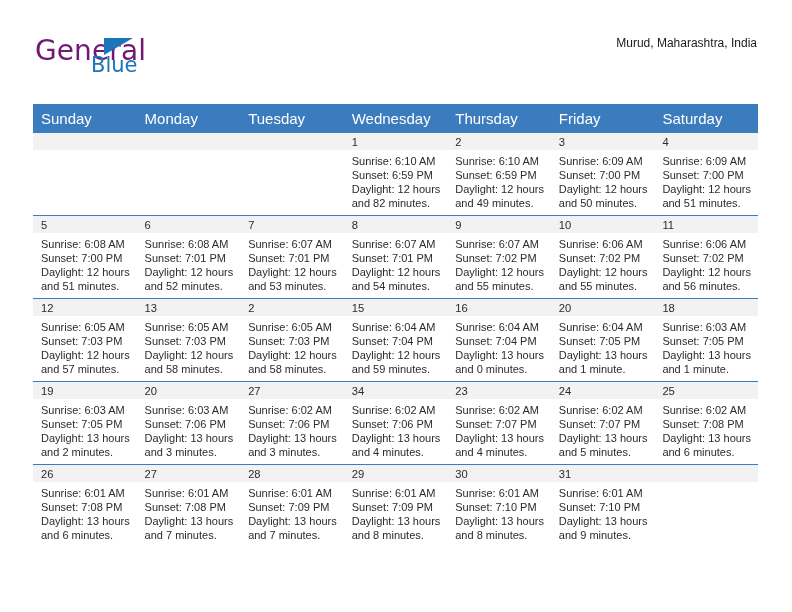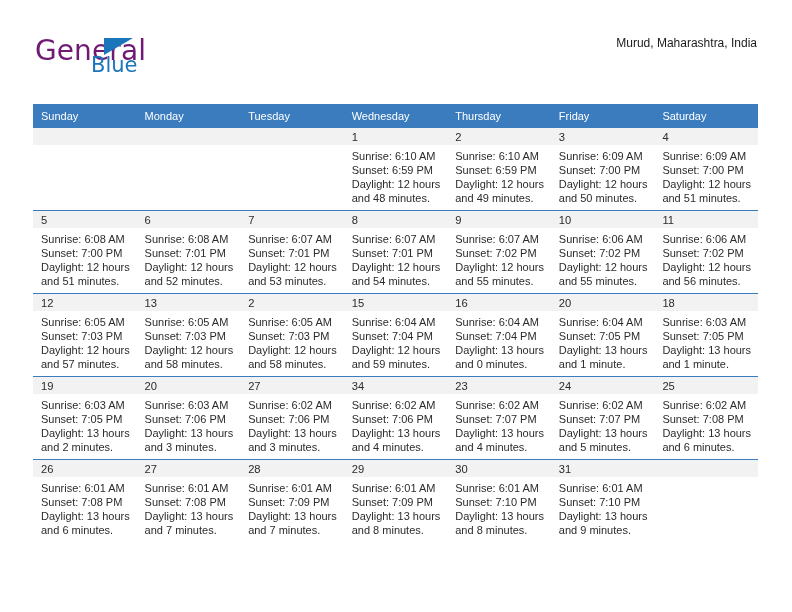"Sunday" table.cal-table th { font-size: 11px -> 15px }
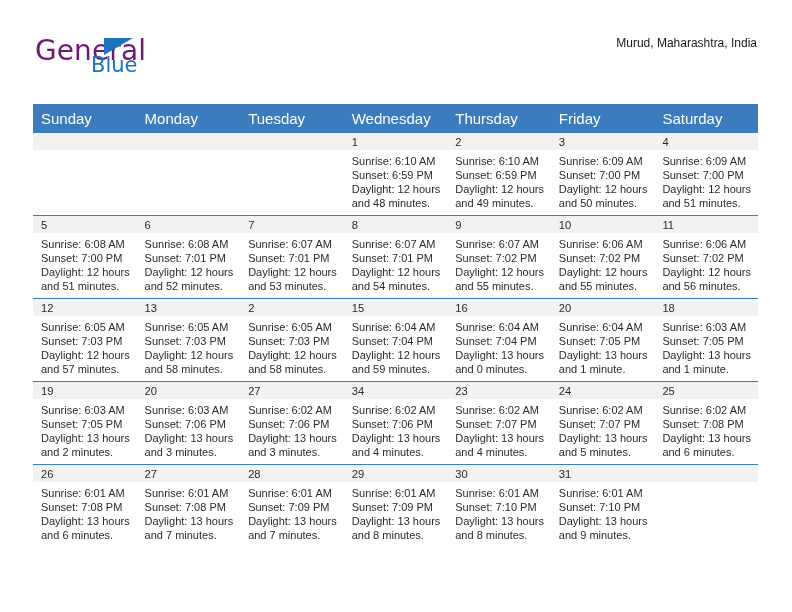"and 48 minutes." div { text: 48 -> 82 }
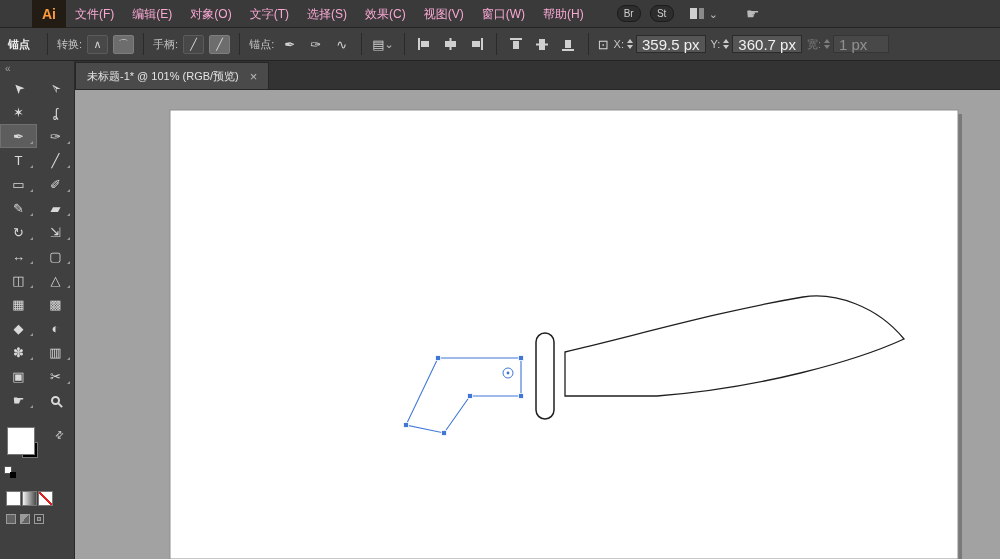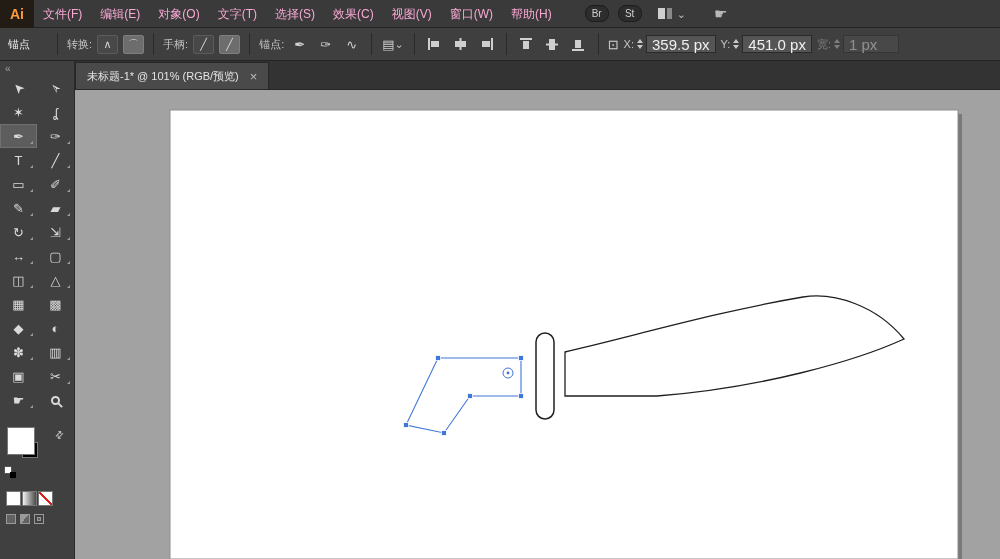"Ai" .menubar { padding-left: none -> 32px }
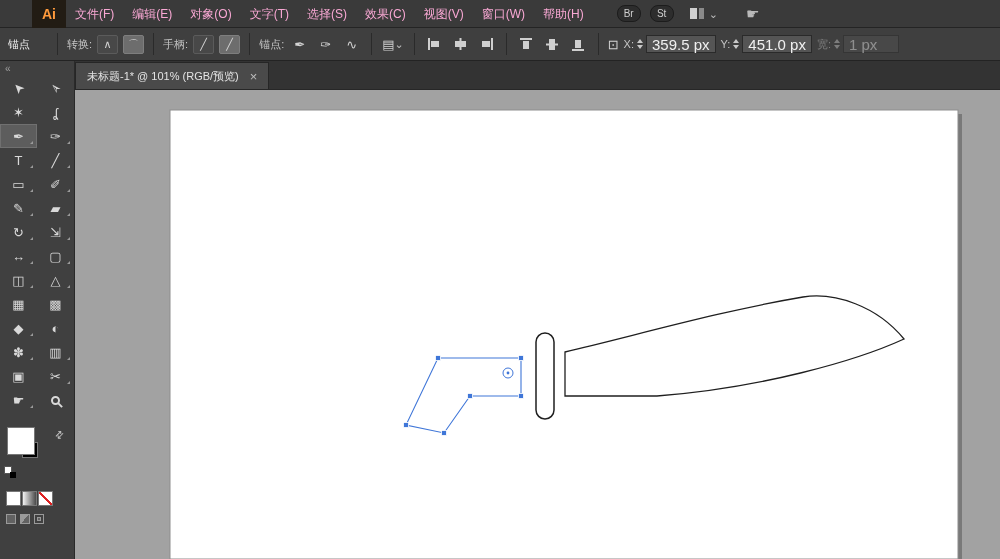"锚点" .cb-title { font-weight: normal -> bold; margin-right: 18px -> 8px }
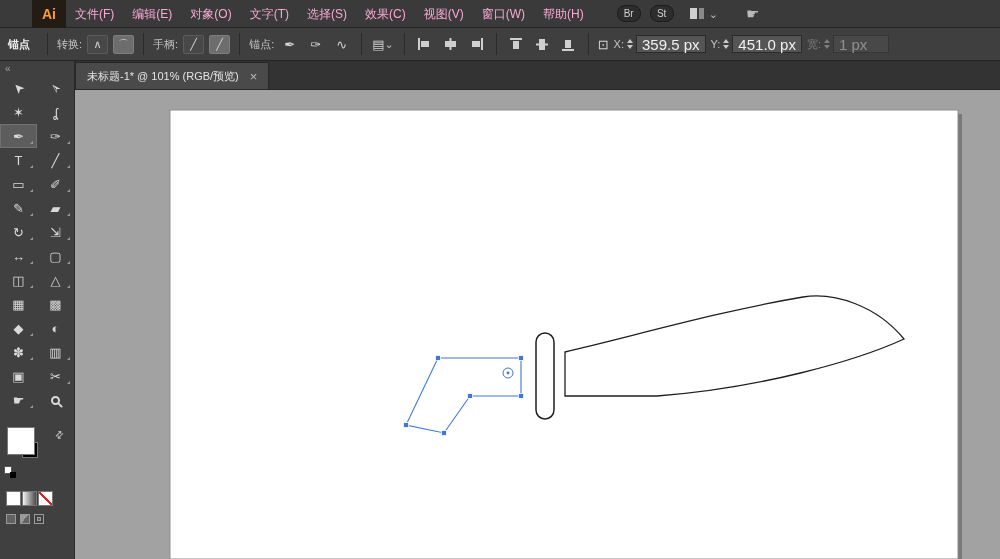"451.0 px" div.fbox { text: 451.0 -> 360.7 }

* * *

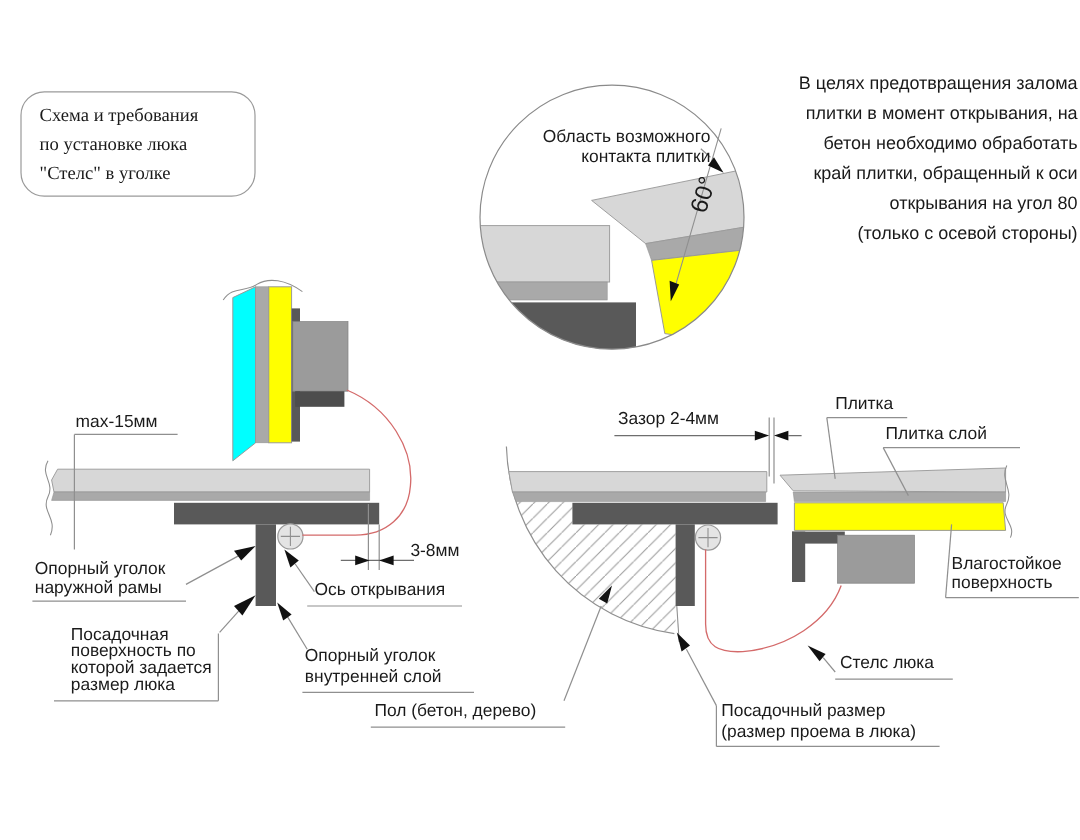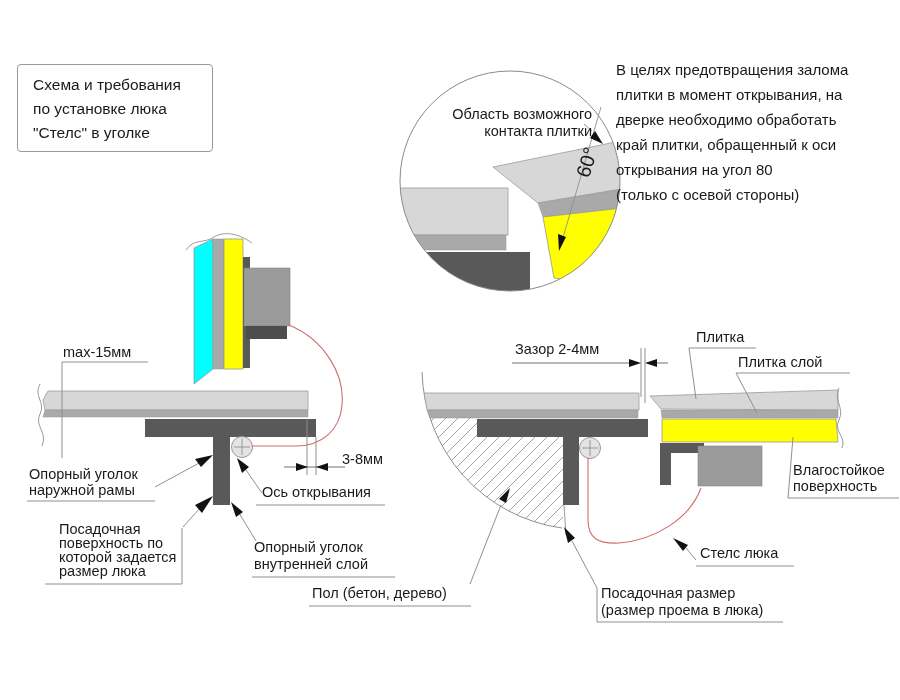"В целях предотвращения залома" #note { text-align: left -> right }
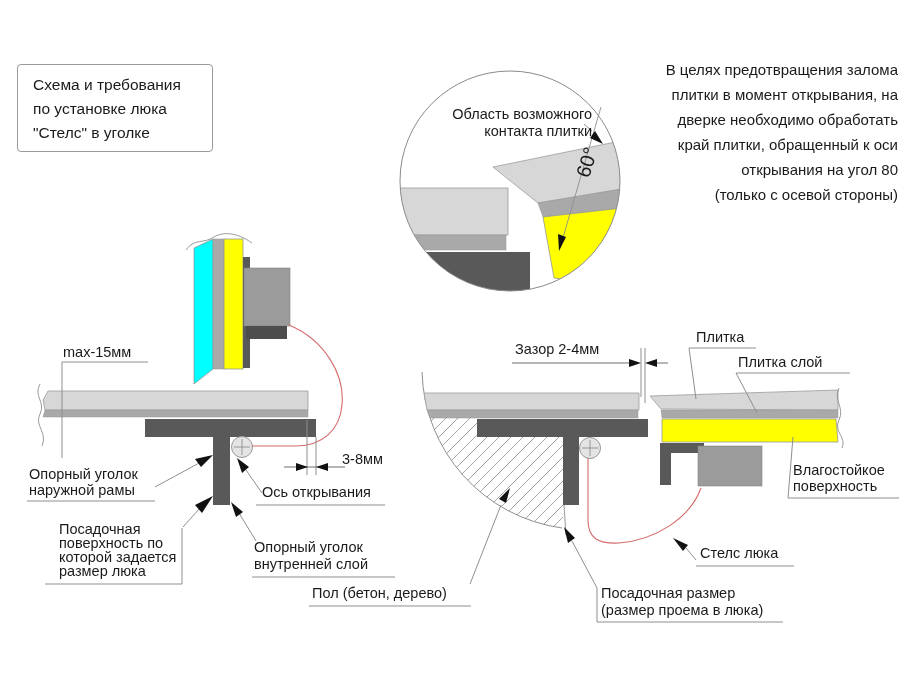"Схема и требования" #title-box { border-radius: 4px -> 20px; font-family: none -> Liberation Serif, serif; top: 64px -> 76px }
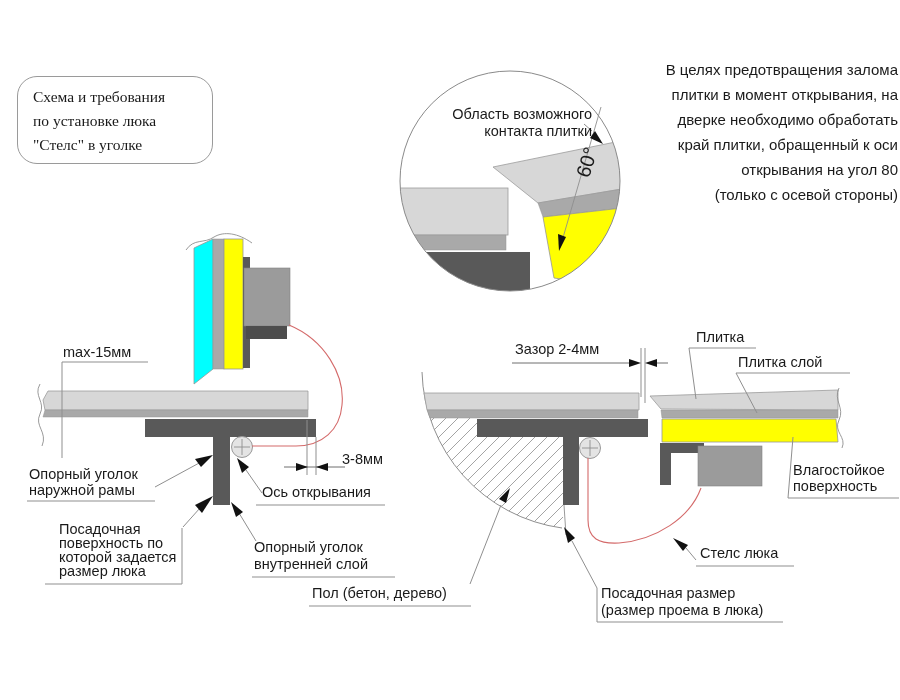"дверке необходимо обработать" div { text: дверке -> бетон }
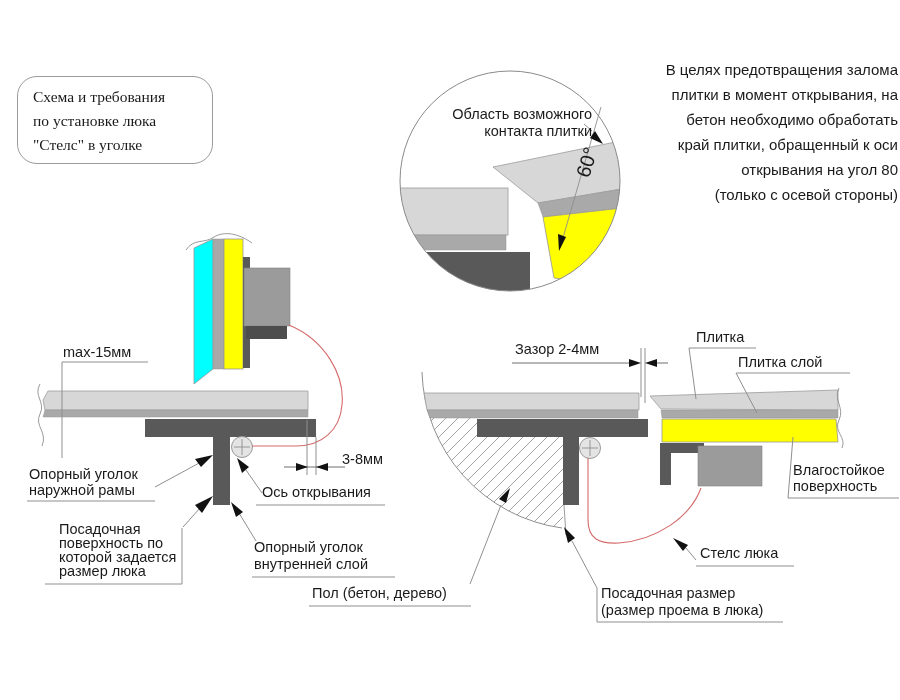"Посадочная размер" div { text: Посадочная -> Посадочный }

[AIM OF THE EXERCISE]: When you reach the line holding "font-size: 11px ->" in the listing above, begin retyping exactly, and stop once the line holding "text: 451.0 ->" is done; pictures stay out.

[RESPONSE TO THE TASK]:
"Sunday" table.cal-table th { font-size: 11px -> 15px }
"and 48 minutes." div { text: 48 -> 82 }
"Ai" .menubar { padding-left: none -> 32px }
"锚点" .cb-title { font-weight: normal -> bold; margin-right: 18px -> 8px }
"451.0 px" div.fbox { text: 451.0 -> 360.7 }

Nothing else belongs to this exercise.